TEn-CATG:Text-Enriched Audio-Visual Video Parsing with Multi-Scale Category-Aware Temporal Graph
Yaru Chen, Faegheh Sardari, Peiliang Zhang, Ruohao Guo, Yang Xiang, Zhenbo Li, Wenwu Wang
TL;DR
This paper addresses weakly supervised AVVP by introducing TEn-CATG, a text-enriched framework that jointly calibrates semantic alignment and temporal reasoning. The Bi-directional Text Fusion (BiT) module uses text prompts derived from pseudo labels and semantic anchors from audio-visual features to refine cross-modal embeddings, mitigating label noise. The Category-Aware Temporal Graph (CATG) learns event-specific, multi-scale temporal dependencies by adaptively selecting temporal hops with Gumbel-Softmax and applying a learnable decay to model temporal relevance. Integrated with a gated fusion mechanism and MMIL pooling, the approach achieves state-of-the-art results on LLP and UnAV-100, demonstrating robust cross-modal parsing under weak supervision and improved per-class discriminability. The framework offers practical impact for robust multimodal event localization with reduced reliance on dense frame-level annotations.$C$ denotes the number of event categories and $T$ the number of segments in a video.
Abstract
Audio-visual video parsing (AVVP) aims to detect event categories and their temporal boundaries in videos, typically under weak supervision. Existing methods mainly focus on (i) improving temporal modeling using attention-based architectures or (ii) generating richer pseudo-labels to address the absence of frame-level annotations. However, attention-based models often overfit noisy pseudo-labels, leading to cumulative training errors, while pseudo-label generation approaches distribute attention uniformly across frames, weakening temporal localization accuracy.
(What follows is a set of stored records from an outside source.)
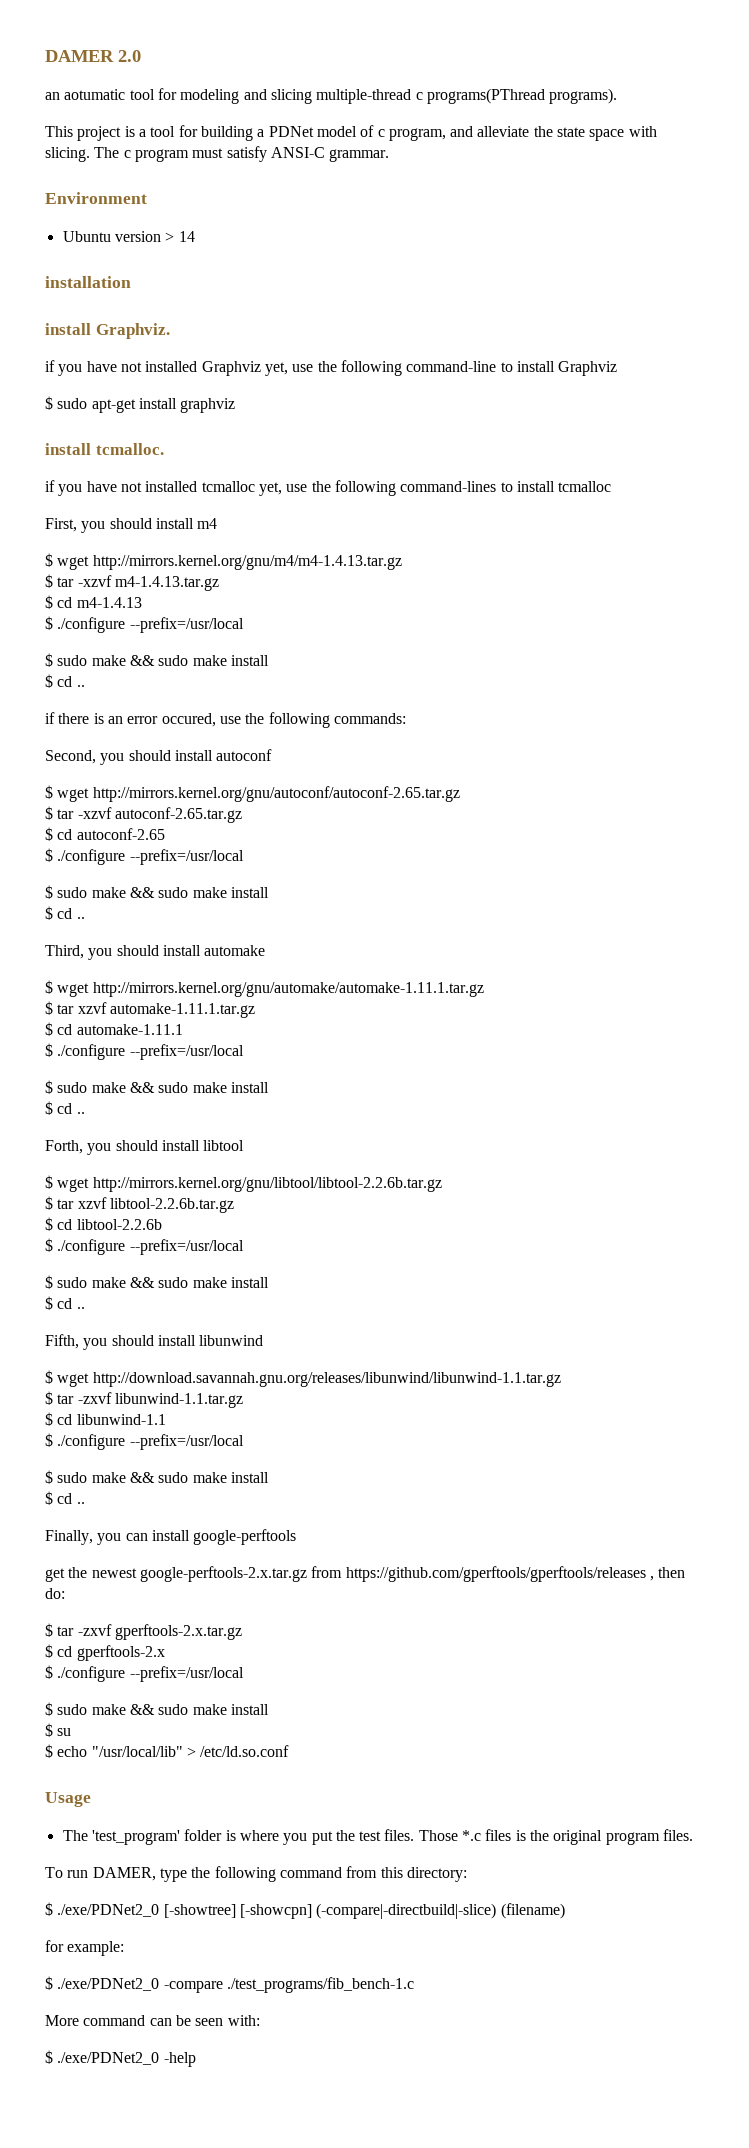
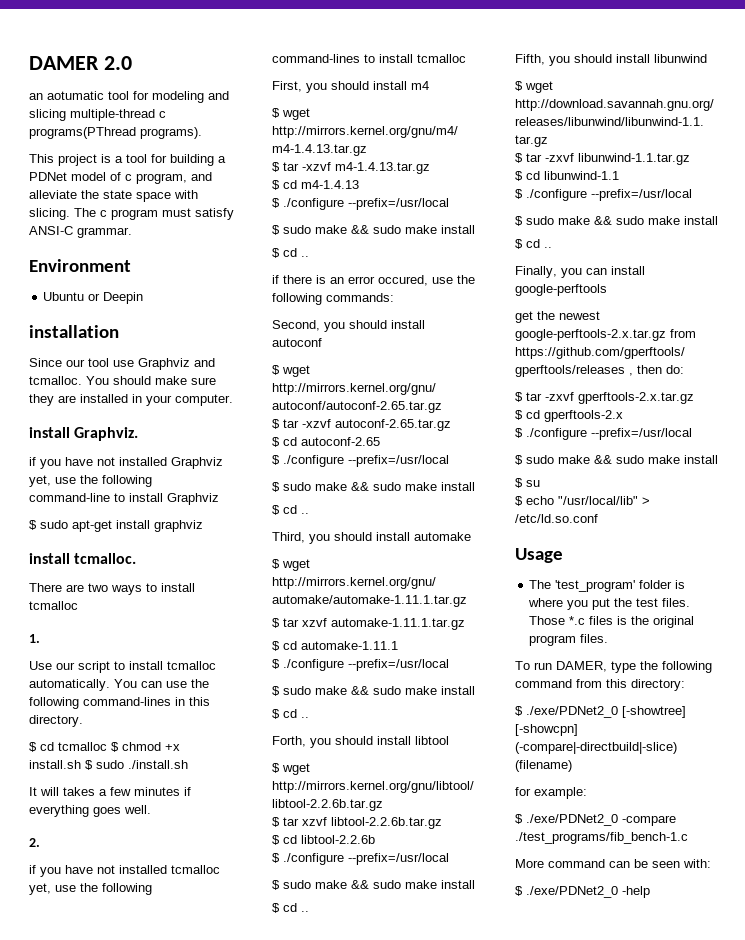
- Ubuntu version > 14
+ Ubuntu or Deepin
  installation
+ Since our tool use Graphviz and tcmalloc. You should make sure they are installed in your computer.
+ There are two ways to install tcmalloc
+ 1.
+ Use our script to install tcmalloc automatically. You can use the following command-lines in this directory.
+ $ cd tcmalloc $ chmod +x install.sh $ sudo ./install.sh
+ It will takes a few minutes if everything goes well.
+ 2.

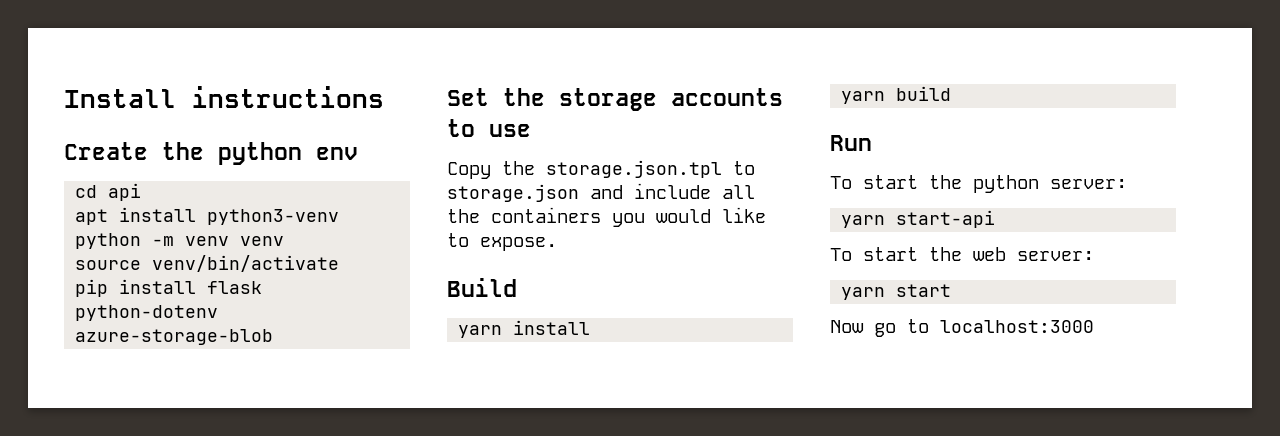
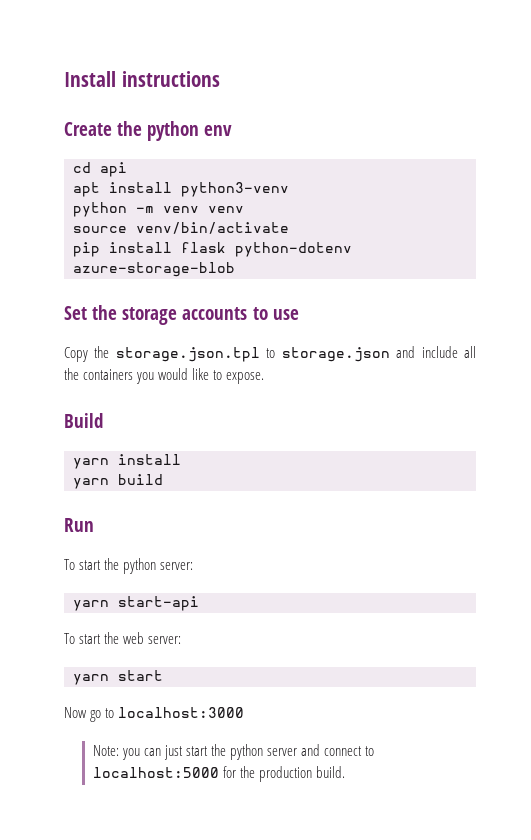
+ Note: you can just start the python server and connect to localhost:5000 for the production build.

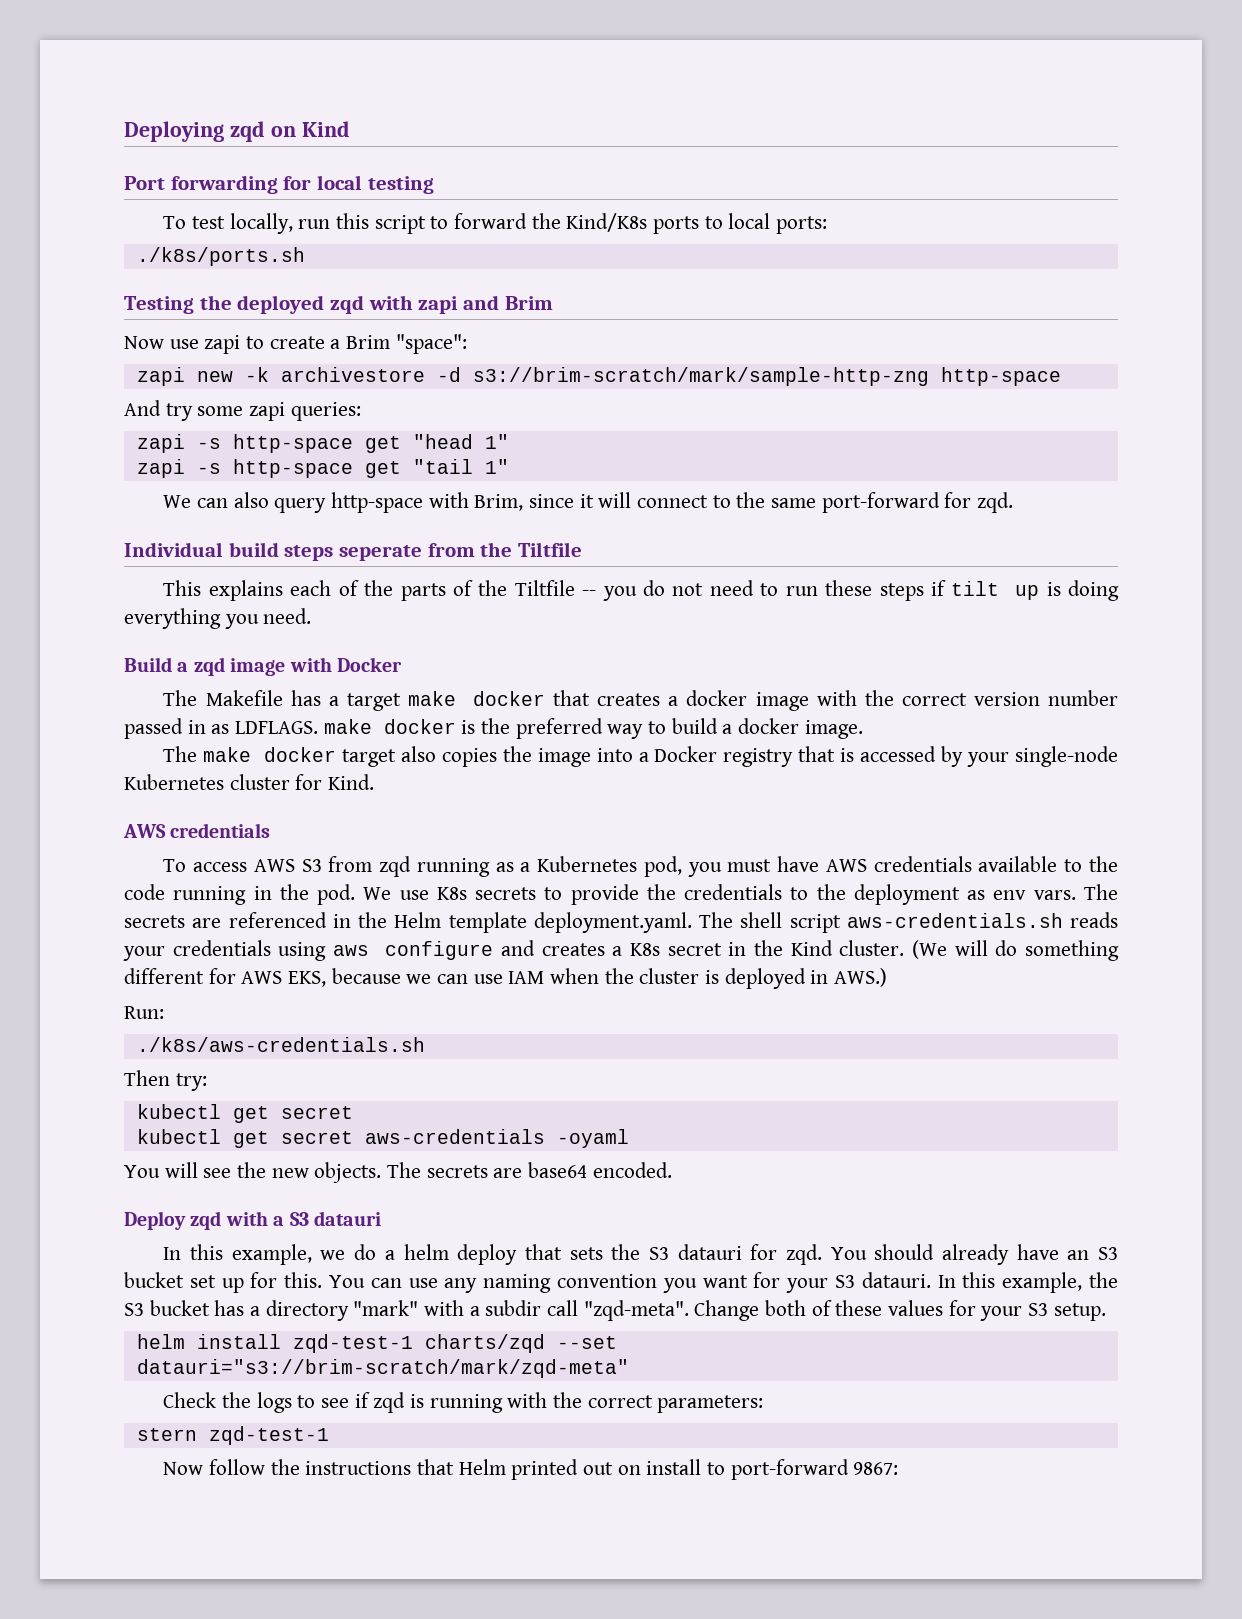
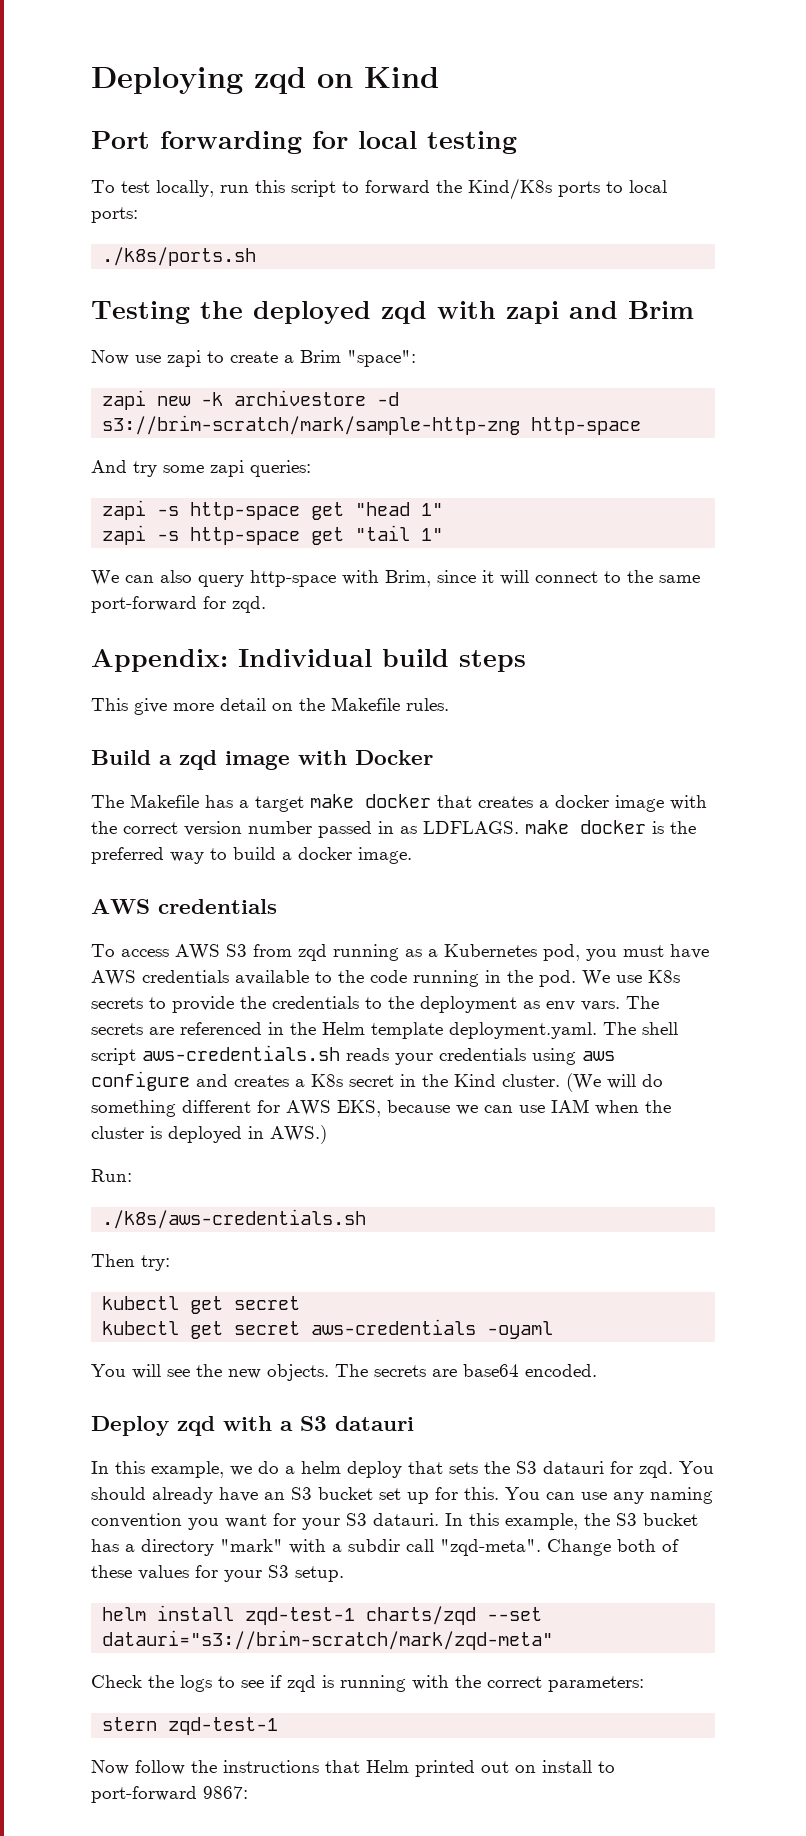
- Individual build steps seperate from the Tiltfile
- This explains each of the parts of the Tiltfile -- you do not need to run these steps if tilt up is doing everything you need.
+ Appendix: Individual build steps
+ This give more detail on the Makefile rules.
- The make docker target also copies the image into a Docker registry that is accessed by your single-node Kubernetes cluster for Kind.

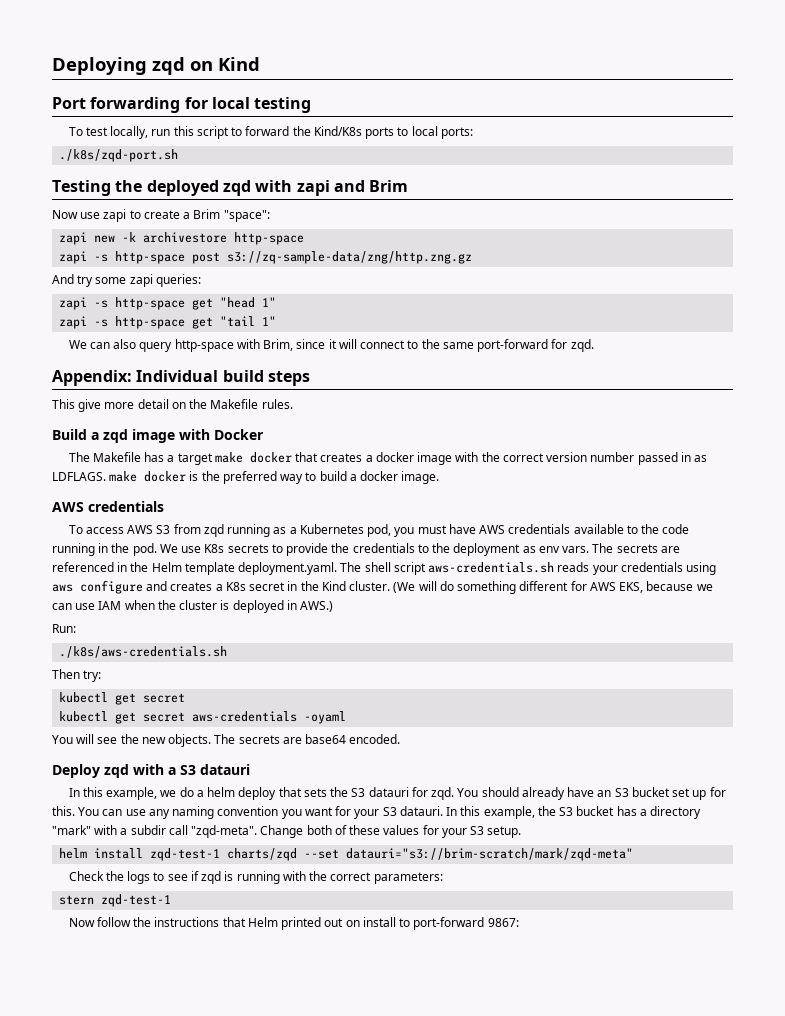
- ./k8s/ports.sh
+ ./k8s/zqd-port.sh
- zapi new -k archivestore -d s3://brim-scratch/mark/sample-http-zng http-space
+ zapi new -k archivestore http-space
+ zapi -s http-space post s3://zq-sample-data/zng/http.zng.gz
To address these challenges, we propose TEn-CATG, a text-enriched AVVP framework that combines semantic calibration with category-aware temporal reasoning. More specifically, we design a bi-directional text fusion (BiT) module by leveraging audio-visual features as semantic anchors to refine text embeddings, which departs from conventional text-to-feature alignment, thereby mitigating noise and enhancing cross-modal consistency. Furthermore, we introduce the category-aware temporal graph (CATG) module to model temporal relationships by selecting multi-scale temporal neighbors and learning category-specific temporal decay factors, enabling effective event-dependent temporal reasoning. Extensive experiments demonstrate that TEn-CATG achieves state-of-the-art results across multiple evaluation metrics on benchmark datasets LLP and UnAV-100, highlighting its robustness and superior ability to capture complex temporal and semantic dependencies in weakly supervised AVVP tasks.